Supplied entries ->

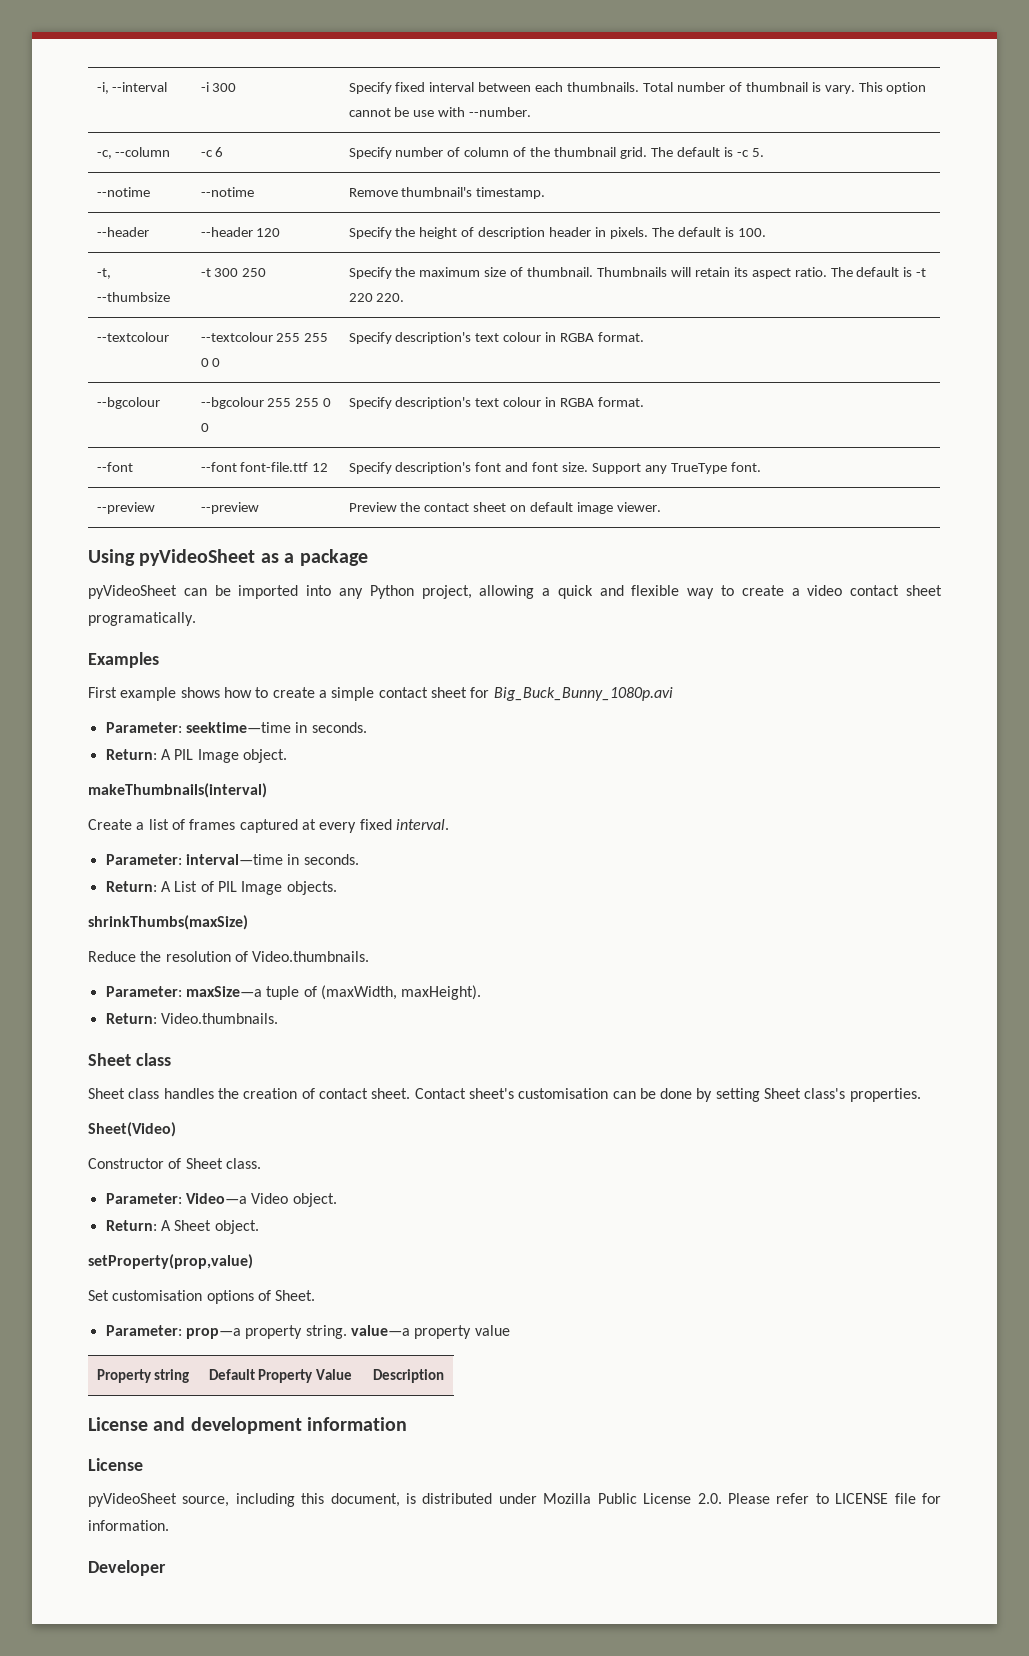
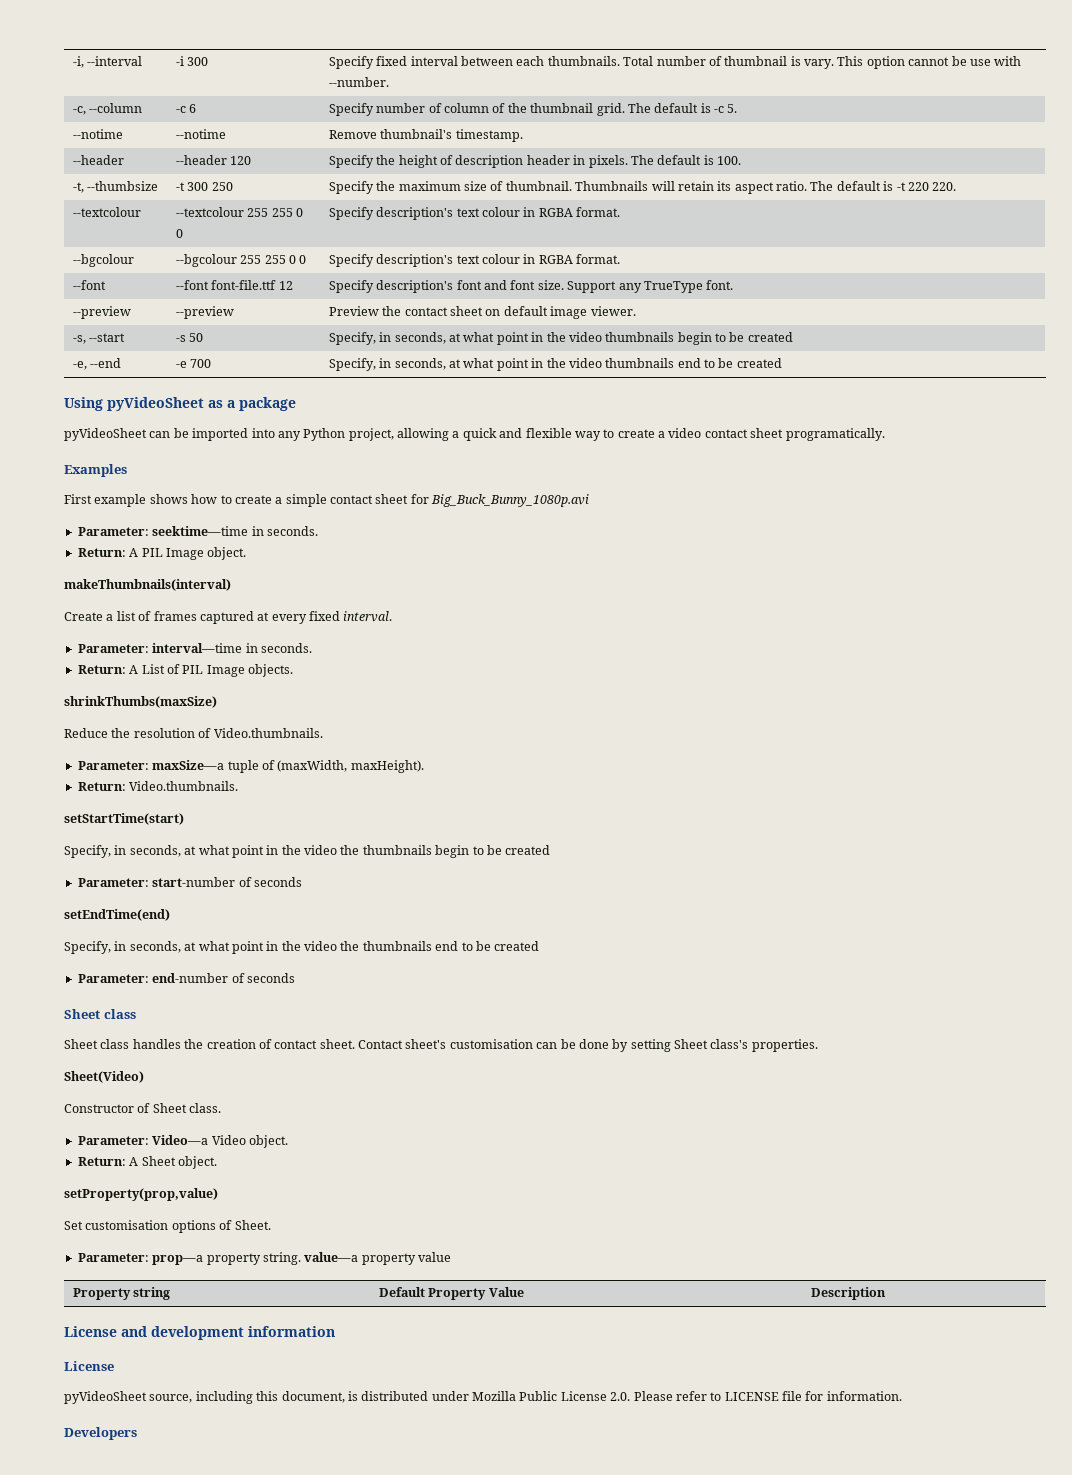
+ -s, --start | -s 50 | Specify, in seconds, at what point in the video thumbnails begin to be created
+ -e, --end | -e 700 | Specify, in seconds, at what point in the video thumbnails end to be created
+ setStartTime(start)
+ Specify, in seconds, at what point in the video the thumbnails begin to be created
+ Parameter: start-number of seconds
+ setEndTime(end)
+ Specify, in seconds, at what point in the video the thumbnails end to be created
+ Parameter: end-number of seconds
- Developer
+ Developers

Work order -> Extract every line above containing the word "Specify".

Expected answer ->
+ -s, --start | -s 50 | Specify, in seconds, at what point in the video thumbnails begin to be created
+ -e, --end | -e 700 | Specify, in seconds, at what point in the video thumbnails end to be created
+ Specify, in seconds, at what point in the video the thumbnails begin to be created
+ Specify, in seconds, at what point in the video the thumbnails end to be created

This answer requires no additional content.